Donald Trump has called for "decisive action" against the Taliban after a bomb hidden in an ambulance in Kabul killed at least 95 people.
The bomber drove the ambulance packed with explosives in a crowded area near the Afghan capital's old interior ministry building in the early afternoon.
Another 158 people were wounded in the attack, some critically, in one of the biggest blasts to hit Kabul in years.
The Taliban said they had carried out the bombing, ending a violent week in Afghanistan after 22 people were killed during a siege at the Intercontinental Hotel.
The US President called the attack "despicable".
"This murderous attack renews our resolve and that of our Afghan partners," Mr Trump said in a statement.
"Now, all countries should take decisive action against the Taliban and the terrorist infrastructure that supports them."
Earlier, US Secretary of State Rex Tillerson said the Taliban's use of an ambulance as a weapon "represents inhumane disregard for the people of Afghanistan and all those working to bring peace to the country, and is a violation of the most basic international norms."
"All countries who support peace in Afghanistan have an obligation to take decisive action to stop the Taliban's campaign of violence," he went on to say.

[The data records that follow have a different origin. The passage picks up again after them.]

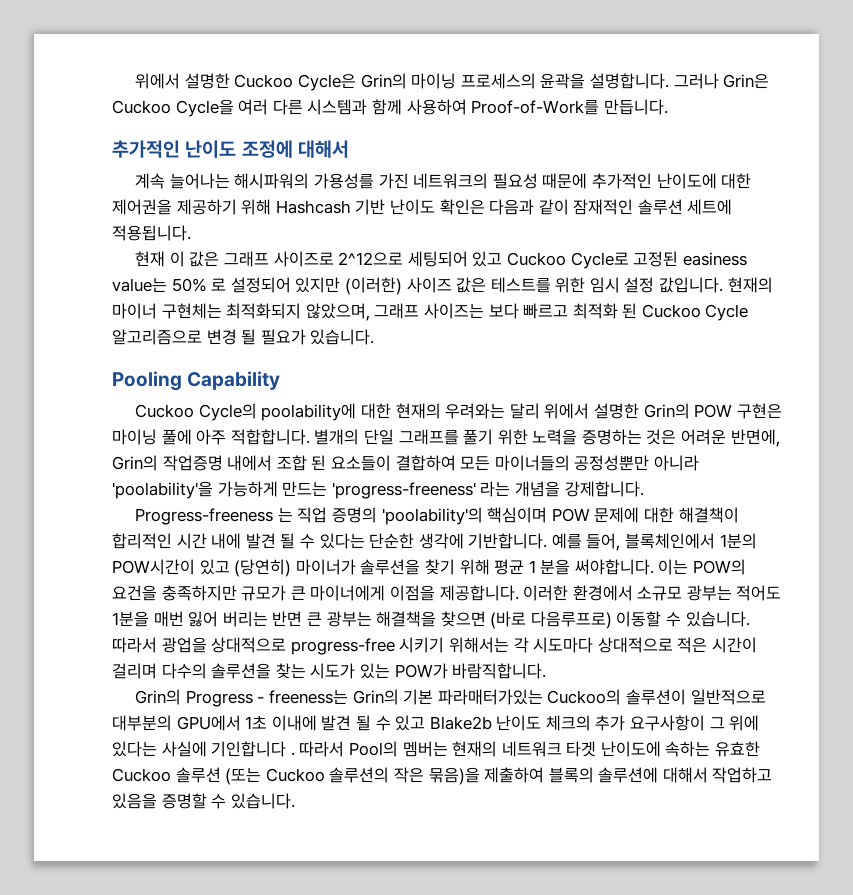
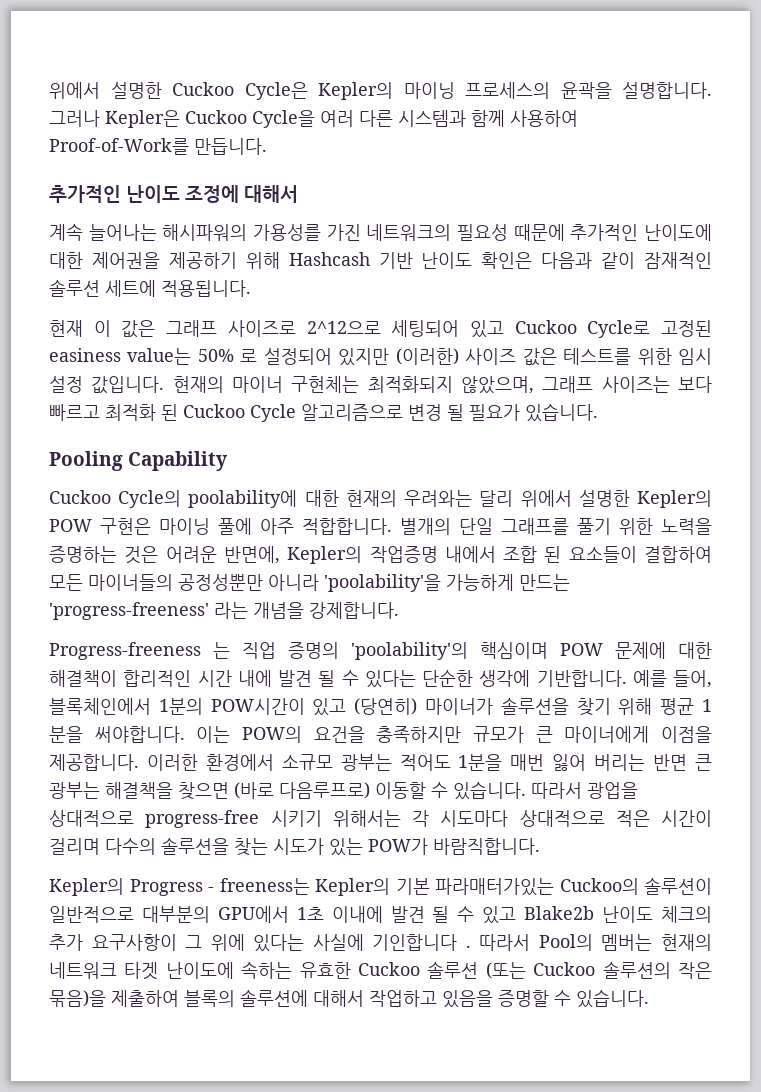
[360,73,407,89] Grin의 -> [318,82,393,100] Kepler의
[723,74,770,89] Grin은 -> [105,110,180,128] Kepler은
[643,403,690,419] Grin의 -> [637,490,712,508] Kepler의
[112,455,158,471] Grin의 -> [287,546,363,564] Kepler의
[135,689,182,705] Grin의 -> [49,878,124,896] Kepler의
[352,689,399,705] Grin의 -> [315,878,390,896] Kepler의

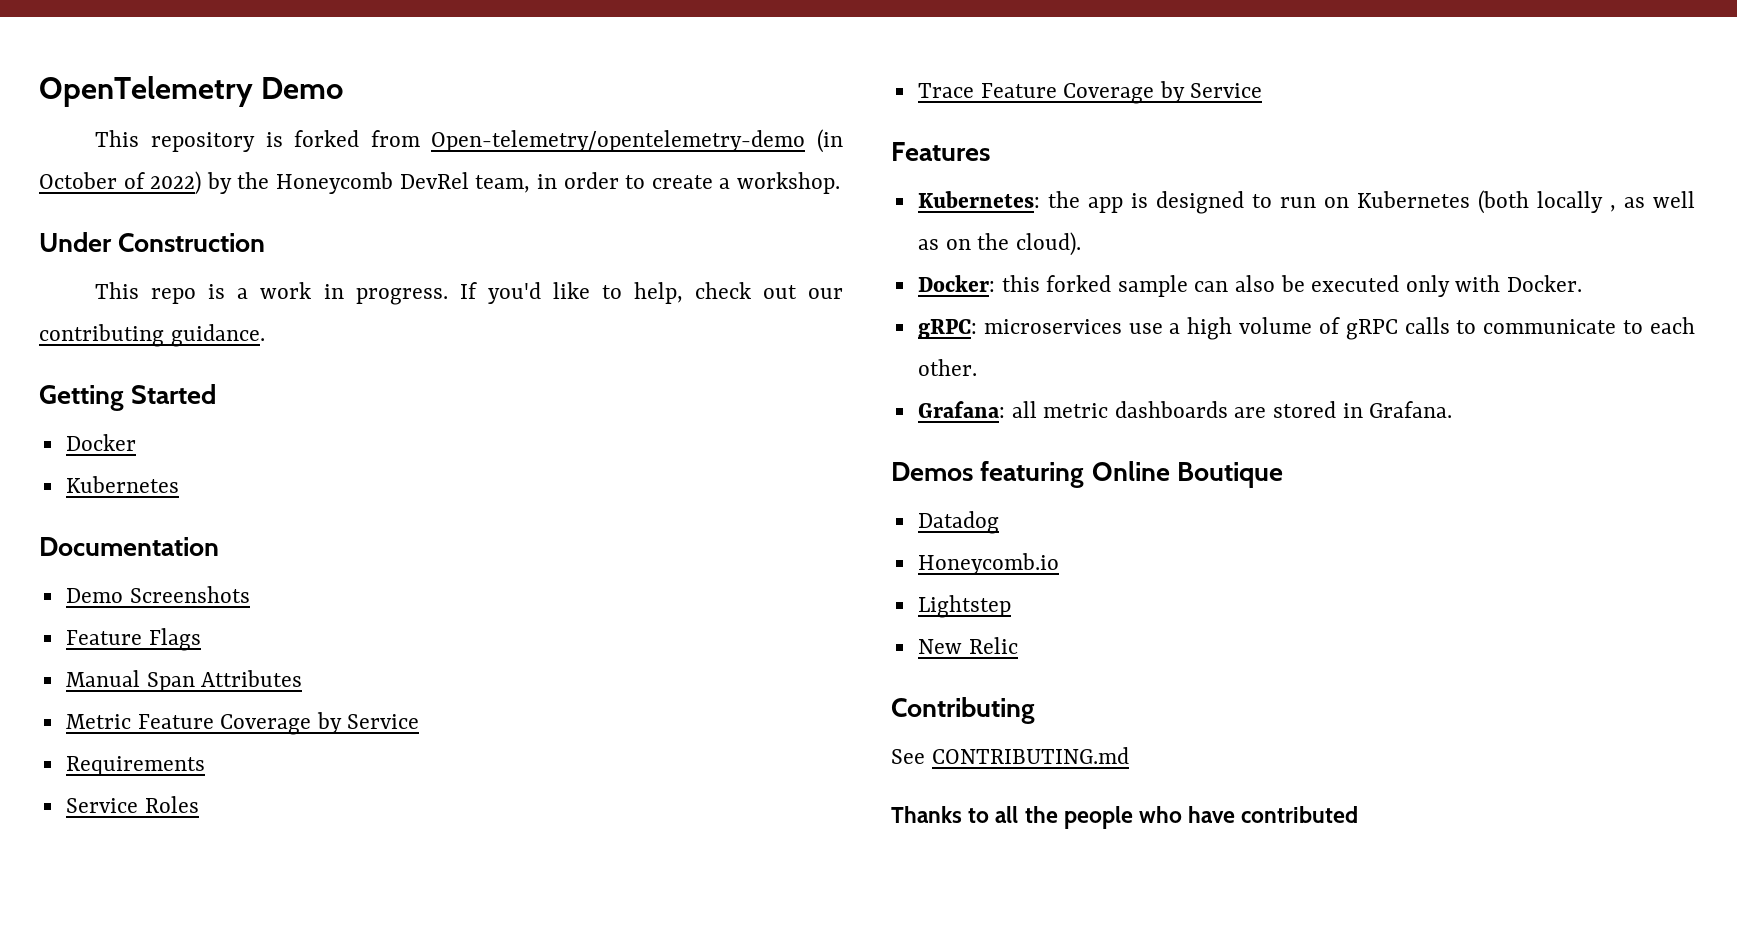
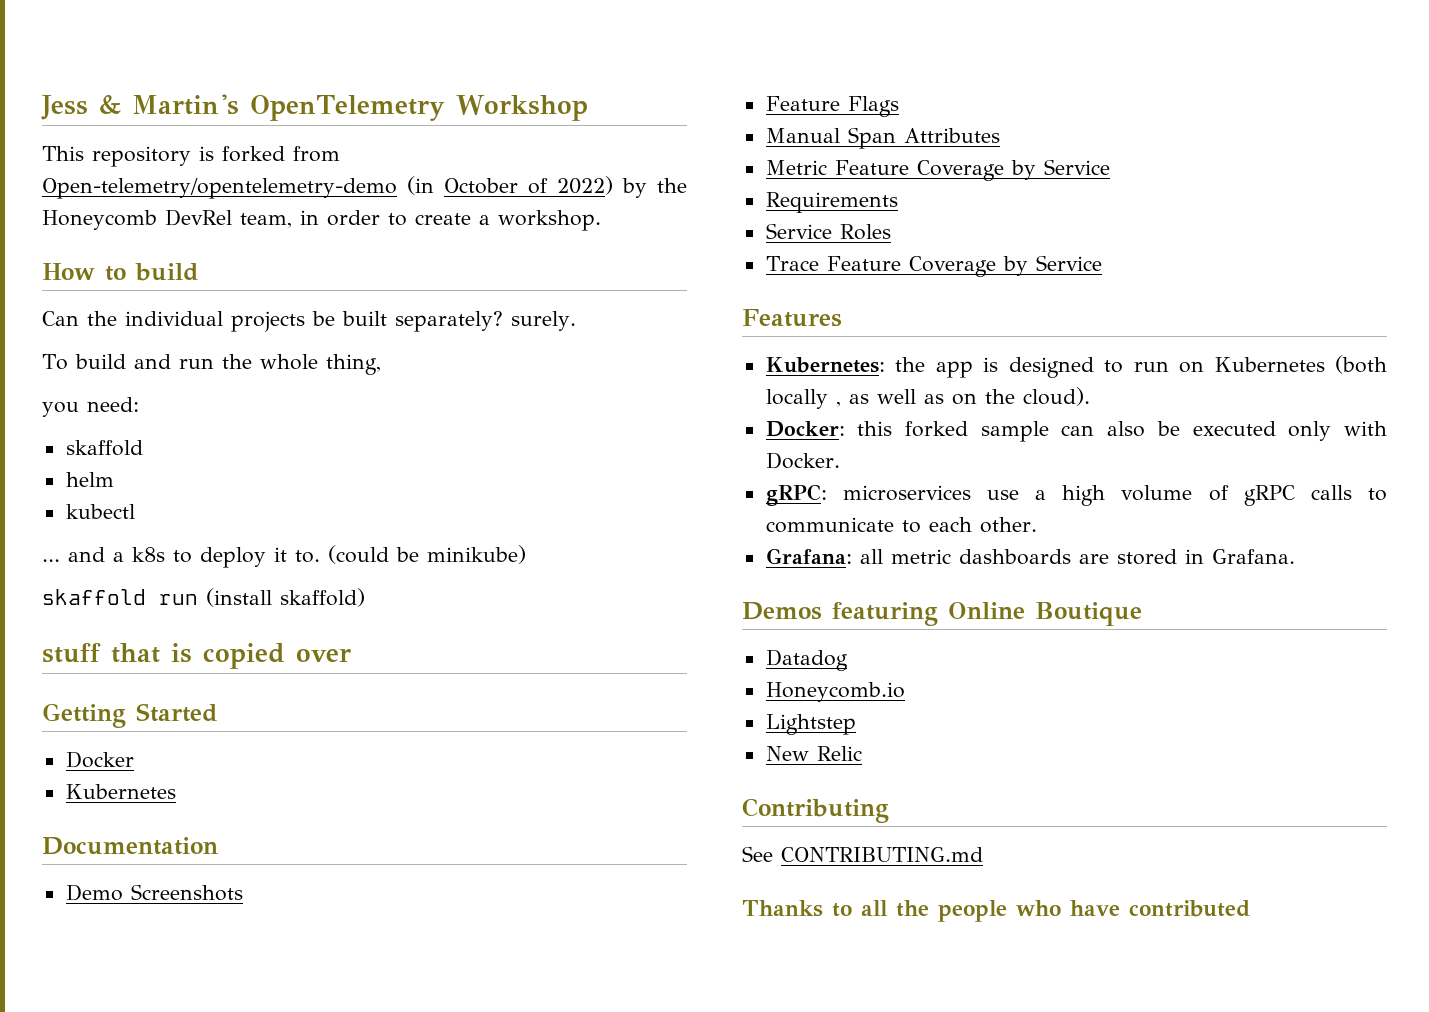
[39,76,344,107] OpenTelemetry Demo -> [41,94,588,121] Jess & Martin's OpenTelemetry Workshop
[39,232,266,252] [95,282,843,305] [39,324,265,347] Under Construction // This repo is a work in progress. If you'd like to help, check out our contributing guidance. -> [42,263,199,281] [42,311,576,332] [42,354,381,375] [42,397,139,417] [65,440,143,456] [65,472,114,487] [65,504,135,519] [42,545,526,568] [42,588,365,607] [42,643,351,669] How to build // Can the individual projects be built separately? surely. // To build and run the whole thing, // you need: // skaffold // helm // kubectl // ... and a k8s to deploy it to. (could be minikube) // skaffold run (install skaffold) // stuff that is copied over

"There can be no tolerance for those who support or offer sanctuary to terrorist groups."
The bomber used the ambulance to pass through one checkpoint, saying he was taking a patient to a nearby hospital, the interior ministry spokesman Nasrat Rahimi said.
When he reached the second checkpoint, he blew up the vehicle.
Medical professionals were struggling to handle the number of casualties caused by the attack, with many hospitals unable to handle the numbers and laying the wounded in hospital gardens with their intravenous drips.
"It's a massacre," said Dejan Panic, the coordinator in Afghanistan for the Italian aid group Emergency, which operates a trauma hospital that had treated dozens of wounded.
The ambulance car-bomb is the worst terrorist attack to hit Kabul since a truck filled with explosives was detonated near the German embassy last May, killing 150 people.
Following that attack, security was tightened around potential targets in the city, much of which is now heavily fortified with high concrete blast walls and police checkpoints.
The level of security has prompted anger at how the bomber managed to pass through the checkpoints.
"Officials must be held responsible," said former deputy interior minister Mohammad Ayub Salangi.
More from Afghanistan
Afghan President Ashraf Ghani has expressed confidence that an aggressive military strategy, backed by the country's US allies, has pushed Taliban insurgents away from the country's cities.
Despite the US assistance in providing airstrikes against the Taliban, the militant group has continued to display its ability to execute deadly attacks, even in the centre of Kabul.